Work instructions ▸
Return all entries verbatim; skip any pictures.

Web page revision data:
———
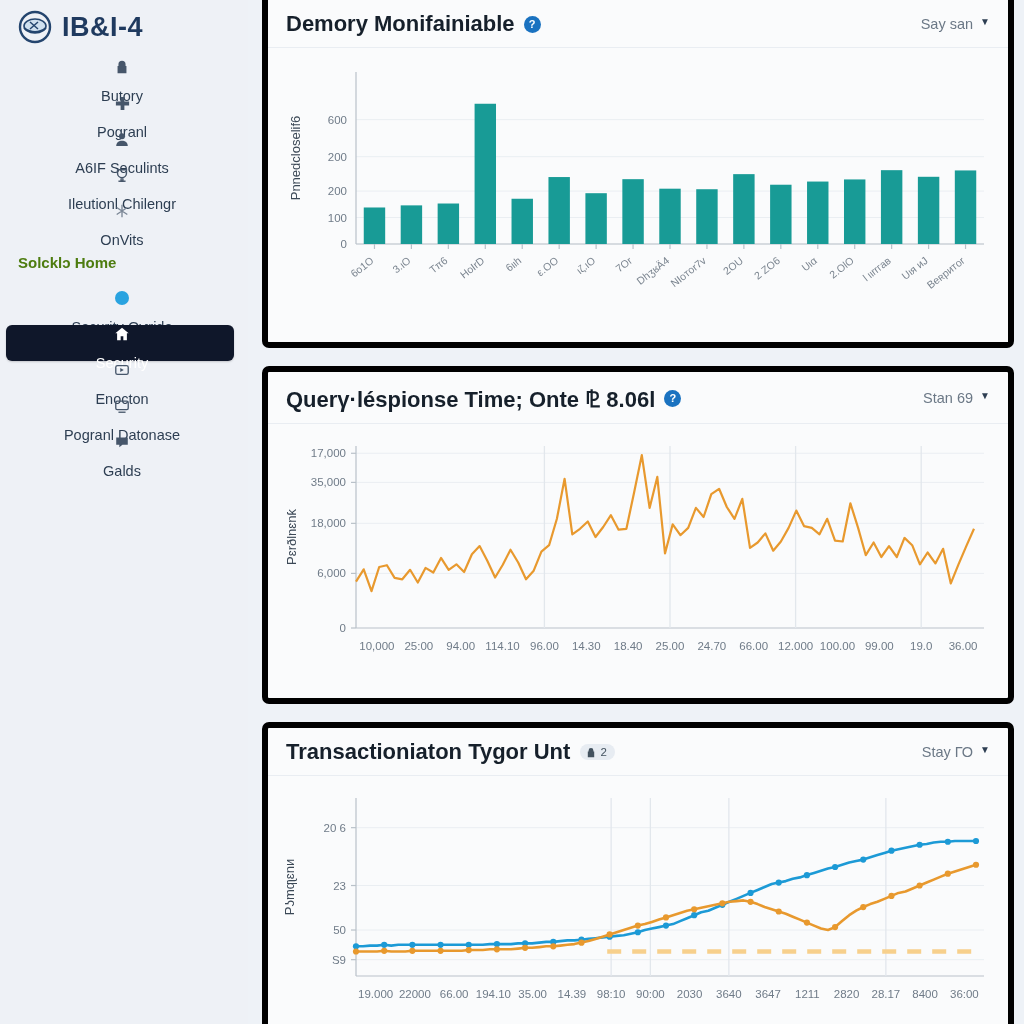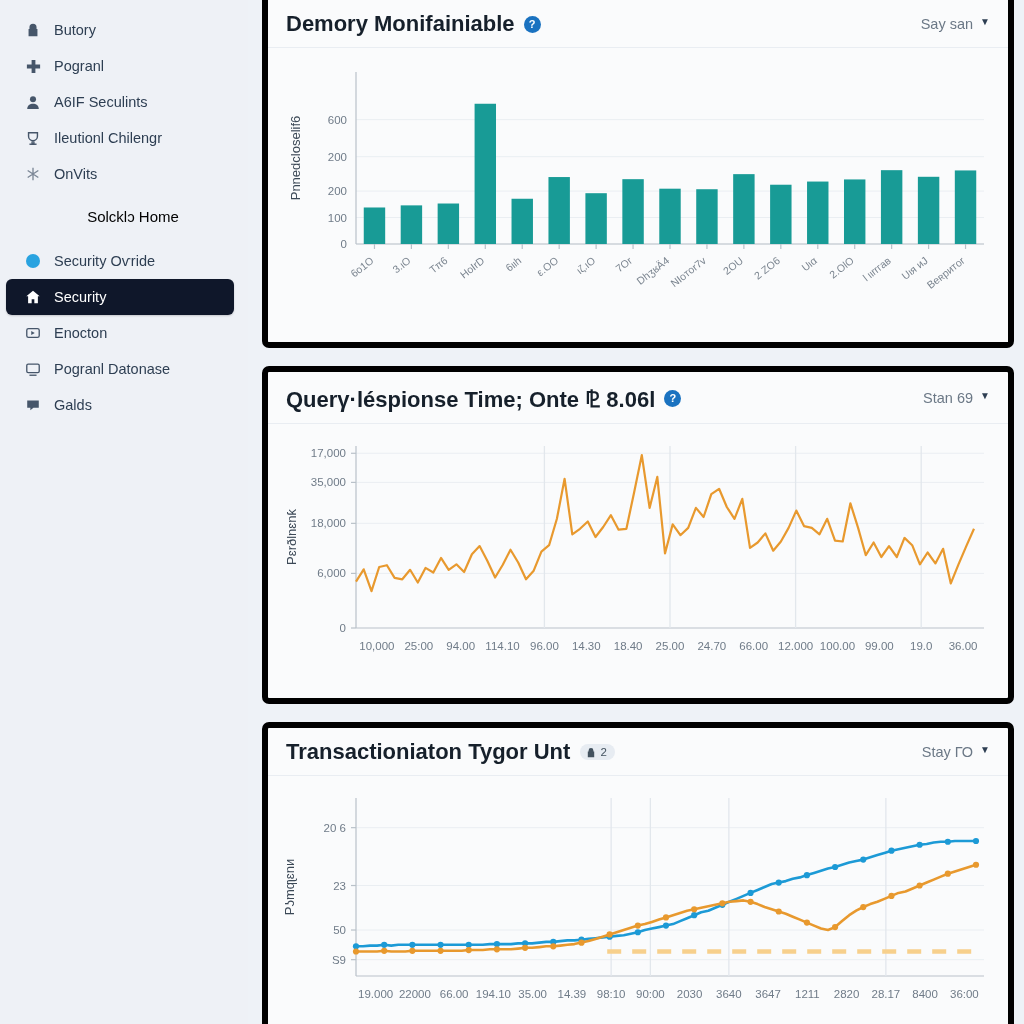--- a/index.html
+++ b/index.html
@@ -106,6 +106,17 @@
 
   <aside class="sidebar">
 
+    <div class="brand">
+      <span class="brand-logo">
+        <svg viewBox="0 0 34 34" width="34" height="34">
+          <circle cx="17" cy="17" r="15" fill="none" stroke="#24456e" stroke-width="2.4"></circle>
+          <ellipse cx="17" cy="16" rx="11" ry="7" fill="#cfe0ef" stroke="#24456e" stroke-width="1.6"></ellipse>
+          <path d="M6 18 Q17 26 28 18" fill="none" stroke="#24456e" stroke-width="2"></path>
+          <path d="M12 12 L20 19 M20 12 L12 19" stroke="#24456e" stroke-width="1.5" fill="none"></path>
+        </svg>
+      </span>
+      <span class="brand-title">IB&amp;I-4</span>
+    </div>
 
     <div class="nav-group">
 

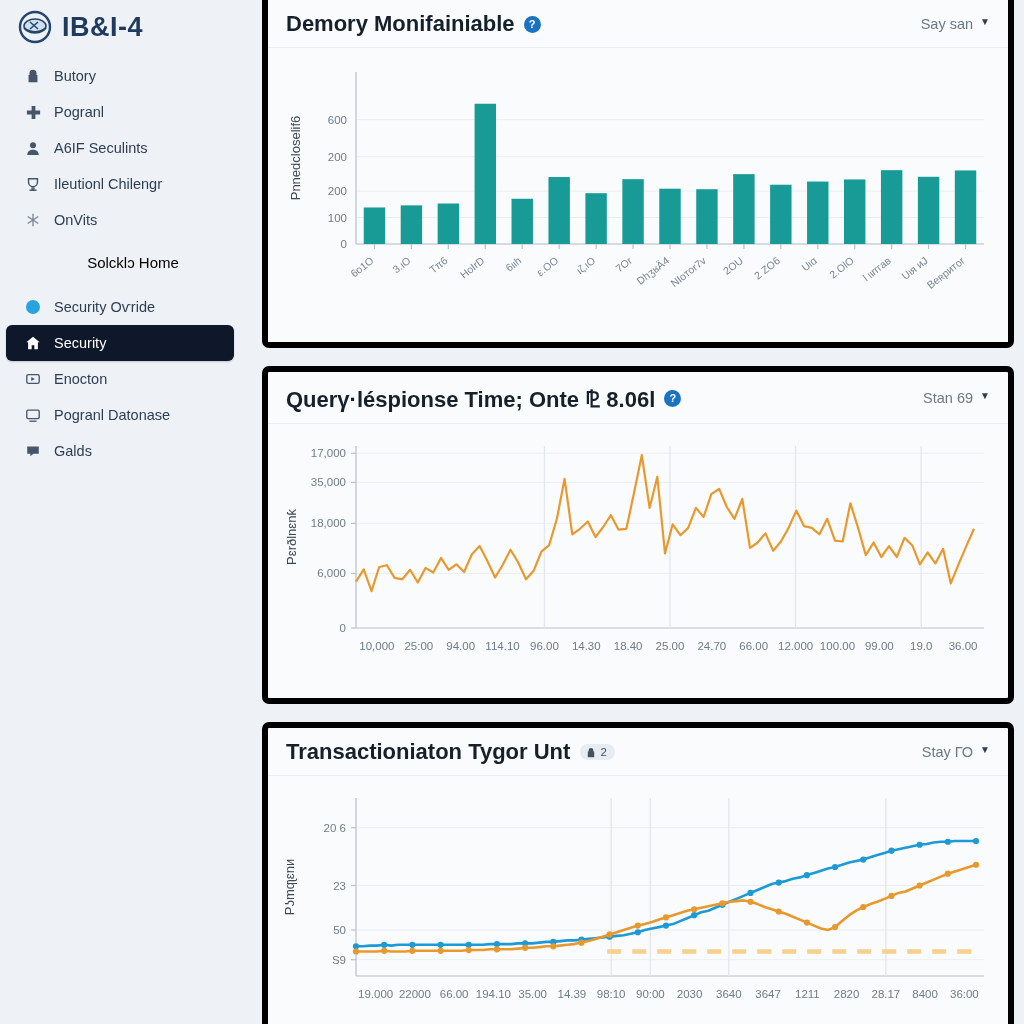--- a/index.html
+++ b/index.html
@@ -34,6 +34,7 @@
     border-radius:6px;
     color:#2d3e52; font-size:14.5px;
     filter:blur(0.3px);
+    flex-direction:column;
   }
   .nav-item .ic { width:18px; height:18px; flex:0 0 18px; display:flex; align-items:center; justify-content:center; }
   .nav-item.active {

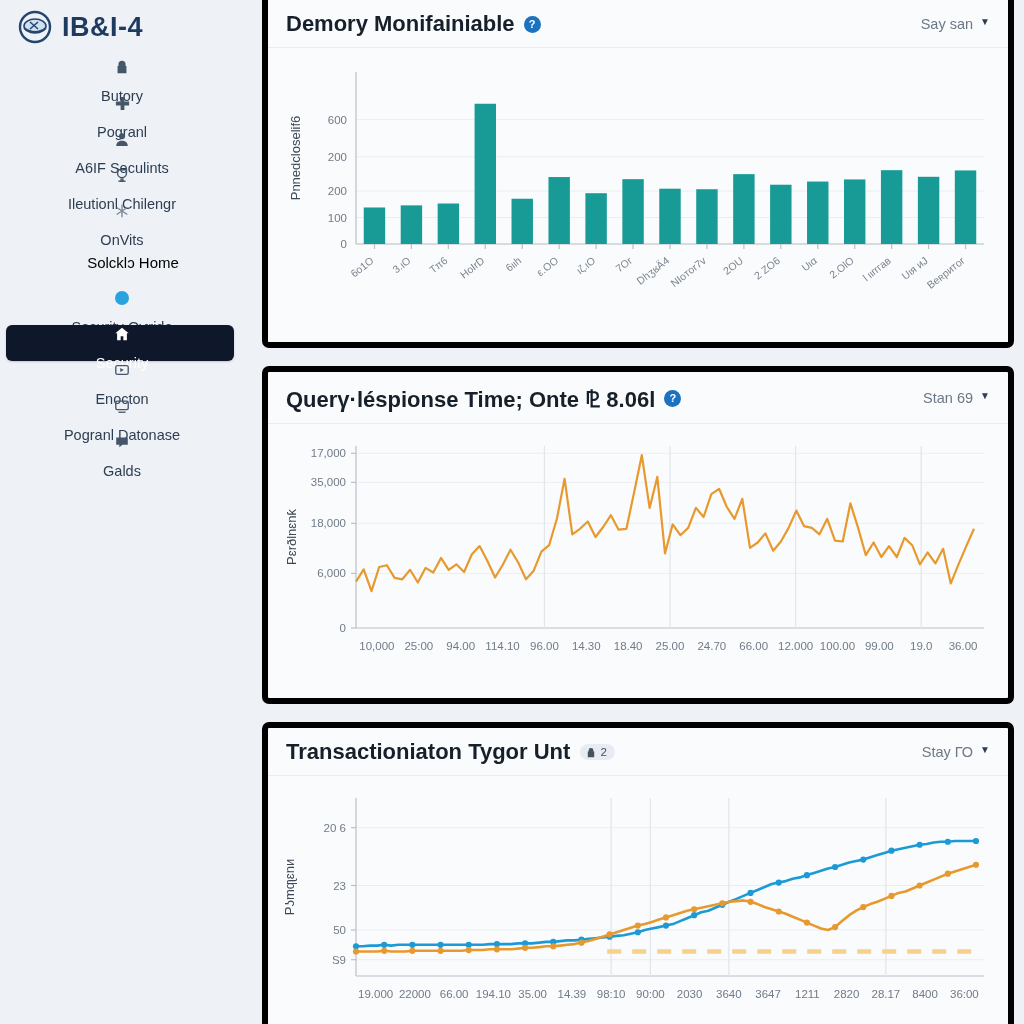--- a/index.html
+++ b/index.html
@@ -43,8 +43,8 @@
   }
   .nav-item.active .ic svg { fill:#ffffff; }
   .nav-section {
-    font-size:15px; font-weight:normal; color:#000000;
-    padding:16px 0 6px 18px; filter:blur(0.3px);text-align:center;
+    font-size:15px; font-weight:bold; color:#4d7c0f;
+    padding:16px 0 6px 18px; filter:blur(0.3px);
   }
   .dot { width:14px; height:14px; border-radius:50%; background:#29a3e0; display:block; }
———
Response box ▸
--- a/index.html
+++ b/index.html
@@ -106,6 +106,17 @@
 
   <aside class="sidebar">
 
+    <div class="brand">
+      <span class="brand-logo">
+        <svg viewBox="0 0 34 34" width="34" height="34">
+          <circle cx="17" cy="17" r="15" fill="none" stroke="#24456e" stroke-width="2.4"></circle>
+          <ellipse cx="17" cy="16" rx="11" ry="7" fill="#cfe0ef" stroke="#24456e" stroke-width="1.6"></ellipse>
+          <path d="M6 18 Q17 26 28 18" fill="none" stroke="#24456e" stroke-width="2"></path>
+          <path d="M12 12 L20 19 M20 12 L12 19" stroke="#24456e" stroke-width="1.5" fill="none"></path>
+        </svg>
+      </span>
+      <span class="brand-title">IB&amp;I-4</span>
+    </div>
 
     <div class="nav-group">
 

--- a/index.html
+++ b/index.html
@@ -34,6 +34,7 @@
     border-radius:6px;
     color:#2d3e52; font-size:14.5px;
     filter:blur(0.3px);
+    flex-direction:column;
   }
   .nav-item .ic { width:18px; height:18px; flex:0 0 18px; display:flex; align-items:center; justify-content:center; }
   .nav-item.active {

--- a/index.html
+++ b/index.html
@@ -43,8 +43,8 @@
   }
   .nav-item.active .ic svg { fill:#ffffff; }
   .nav-section {
-    font-size:15px; font-weight:normal; color:#000000;
-    padding:16px 0 6px 18px; filter:blur(0.3px);text-align:center;
+    font-size:15px; font-weight:bold; color:#4d7c0f;
+    padding:16px 0 6px 18px; filter:blur(0.3px);
   }
   .dot { width:14px; height:14px; border-radius:50%; background:#29a3e0; display:block; }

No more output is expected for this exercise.